Every line of the entries below from the one containing "- Date: 03/2021" to the one containing "To create a", both ends included, must be written out exactly. No other line belongs in the answer.

▸ **Data for analysis**
# # # # #

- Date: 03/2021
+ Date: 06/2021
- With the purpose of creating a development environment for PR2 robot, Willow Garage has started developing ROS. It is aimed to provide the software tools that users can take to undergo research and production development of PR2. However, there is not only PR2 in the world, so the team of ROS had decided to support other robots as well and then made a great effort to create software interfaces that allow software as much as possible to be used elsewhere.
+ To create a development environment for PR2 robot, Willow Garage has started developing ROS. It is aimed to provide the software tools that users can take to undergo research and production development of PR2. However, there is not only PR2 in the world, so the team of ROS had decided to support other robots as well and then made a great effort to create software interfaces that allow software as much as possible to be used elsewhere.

# # # # #

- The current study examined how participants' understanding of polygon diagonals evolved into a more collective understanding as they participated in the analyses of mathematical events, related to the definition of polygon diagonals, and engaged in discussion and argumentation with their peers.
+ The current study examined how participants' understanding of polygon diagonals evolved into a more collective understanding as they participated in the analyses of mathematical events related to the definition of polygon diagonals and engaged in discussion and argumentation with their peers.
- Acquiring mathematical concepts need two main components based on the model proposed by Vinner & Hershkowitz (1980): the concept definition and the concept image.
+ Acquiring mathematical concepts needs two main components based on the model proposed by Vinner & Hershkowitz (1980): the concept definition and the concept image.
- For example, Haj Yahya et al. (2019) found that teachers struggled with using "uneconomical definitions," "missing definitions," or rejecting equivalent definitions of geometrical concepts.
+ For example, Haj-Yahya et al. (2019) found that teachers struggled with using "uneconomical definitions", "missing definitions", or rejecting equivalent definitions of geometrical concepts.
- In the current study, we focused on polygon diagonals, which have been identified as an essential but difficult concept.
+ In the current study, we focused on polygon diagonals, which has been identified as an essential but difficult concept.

# # # # #

▸ **Problem solution**
- Date: 03/2021
+ Date: 06/2021
- With the purpose of creating a development environment for PR2 robot, Willow Garage has started developing ROS. It is aimed to provide the software tools that users can take to undergo research and production development of PR2. However, there is not only PR2 in the world, so the team of ROS had decided to support other robots as well and then made a great effort to create software interfaces that allow software as much as possible to be used elsewhere.
+ To create a development environment for PR2 robot, Willow Garage has started developing ROS. It is aimed to provide the software tools that users can take to undergo research and production development of PR2. However, there is not only PR2 in the world, so the team of ROS had decided to support other robots as well and then made a great effort to create software interfaces that allow software as much as possible to be used elsewhere.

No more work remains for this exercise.